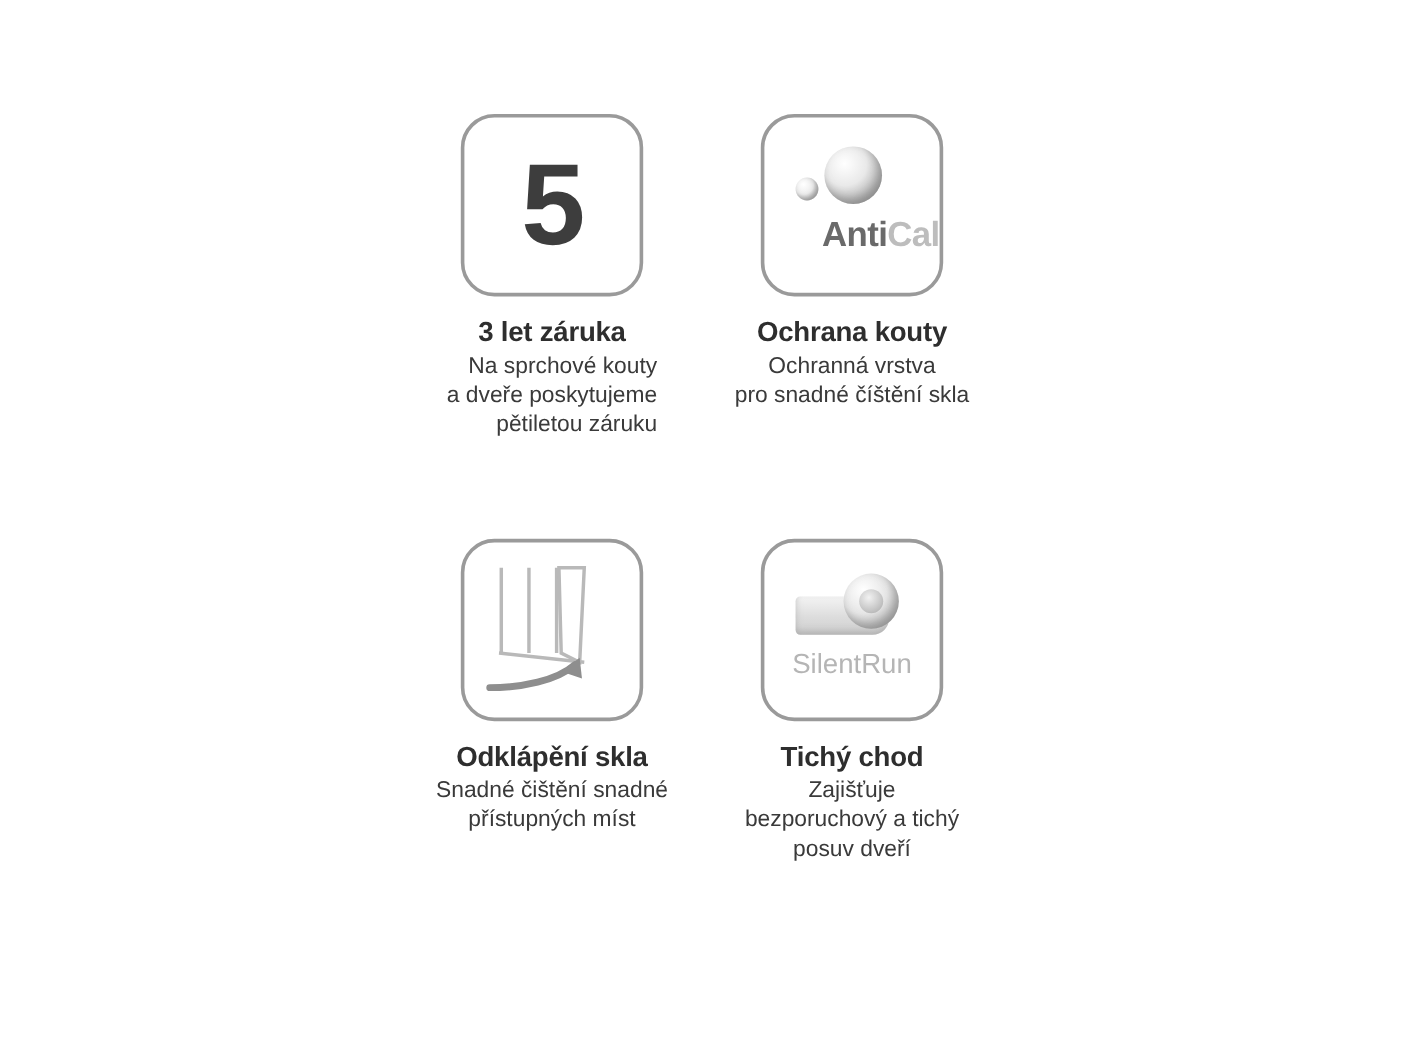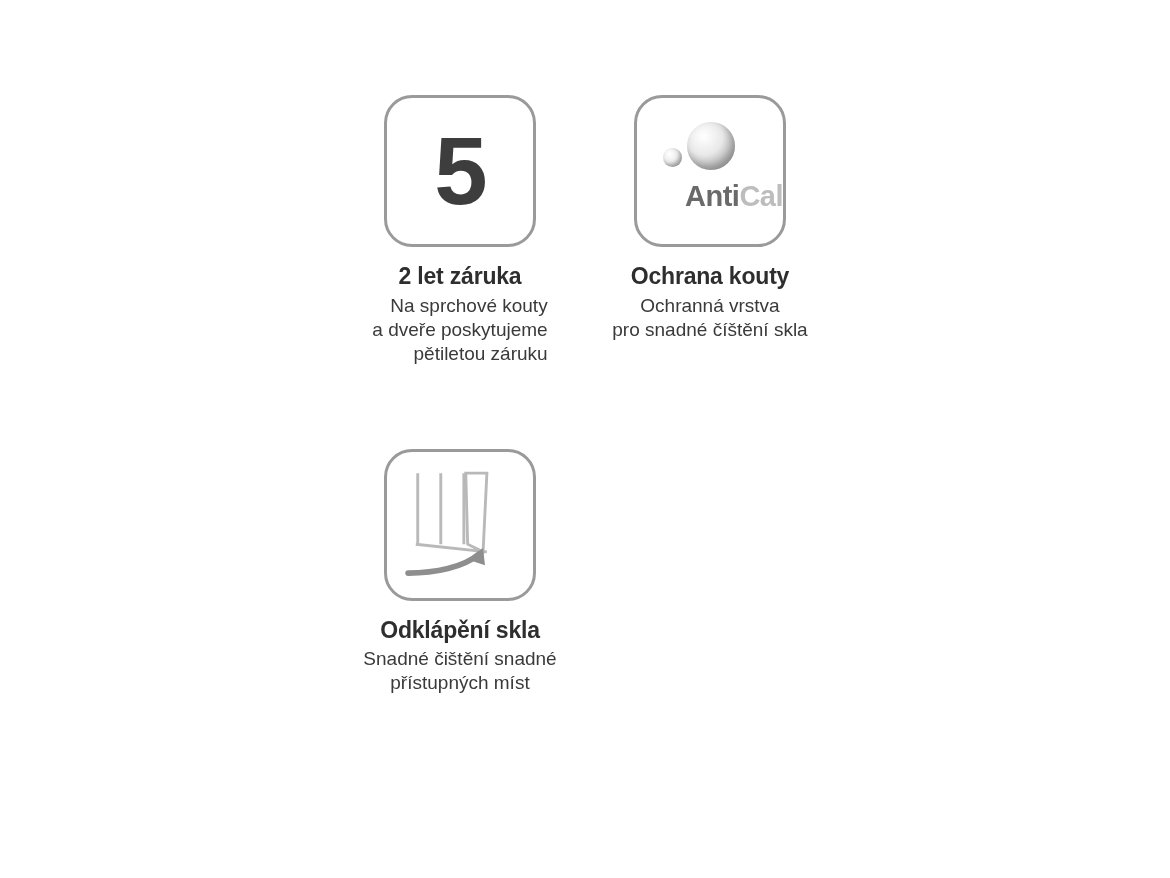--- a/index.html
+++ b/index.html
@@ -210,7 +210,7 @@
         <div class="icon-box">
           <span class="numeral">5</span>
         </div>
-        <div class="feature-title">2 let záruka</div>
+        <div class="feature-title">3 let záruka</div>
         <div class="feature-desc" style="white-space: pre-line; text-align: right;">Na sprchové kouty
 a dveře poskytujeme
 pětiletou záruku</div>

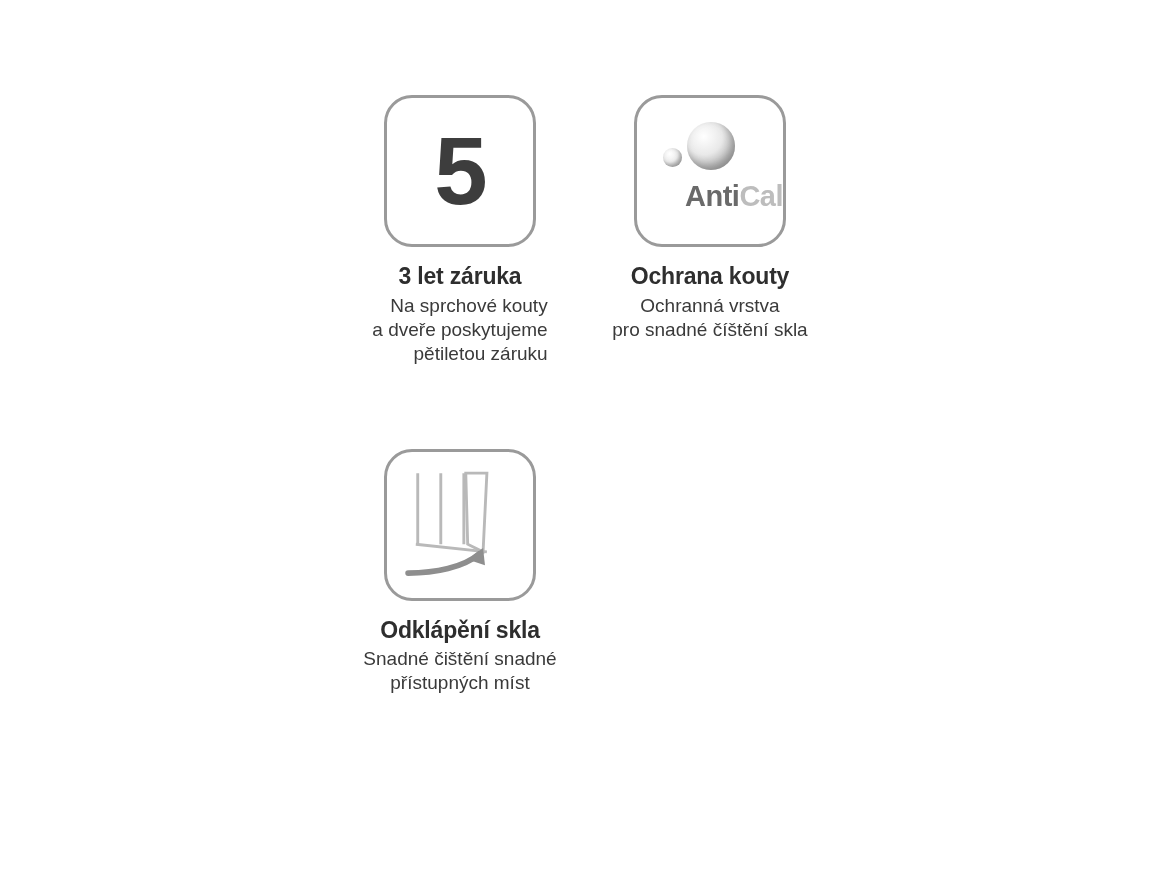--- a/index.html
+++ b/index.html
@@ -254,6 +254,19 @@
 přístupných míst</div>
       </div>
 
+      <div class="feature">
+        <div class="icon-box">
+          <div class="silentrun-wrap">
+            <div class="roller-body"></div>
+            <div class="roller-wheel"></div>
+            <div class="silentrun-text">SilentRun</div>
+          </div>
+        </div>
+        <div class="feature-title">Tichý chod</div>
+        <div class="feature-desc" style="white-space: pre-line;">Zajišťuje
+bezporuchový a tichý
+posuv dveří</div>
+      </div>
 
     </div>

------------

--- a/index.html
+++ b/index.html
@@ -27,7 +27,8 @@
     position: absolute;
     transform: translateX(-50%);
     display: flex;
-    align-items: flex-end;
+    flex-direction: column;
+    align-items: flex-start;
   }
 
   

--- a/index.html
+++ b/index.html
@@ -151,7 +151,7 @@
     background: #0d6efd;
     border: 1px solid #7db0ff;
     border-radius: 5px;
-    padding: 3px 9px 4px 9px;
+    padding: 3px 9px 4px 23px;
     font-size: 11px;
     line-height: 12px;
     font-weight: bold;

------------

Above are the records; report how many of their lines hold the string "border", with no other words.

- _Answer to the problem_: 2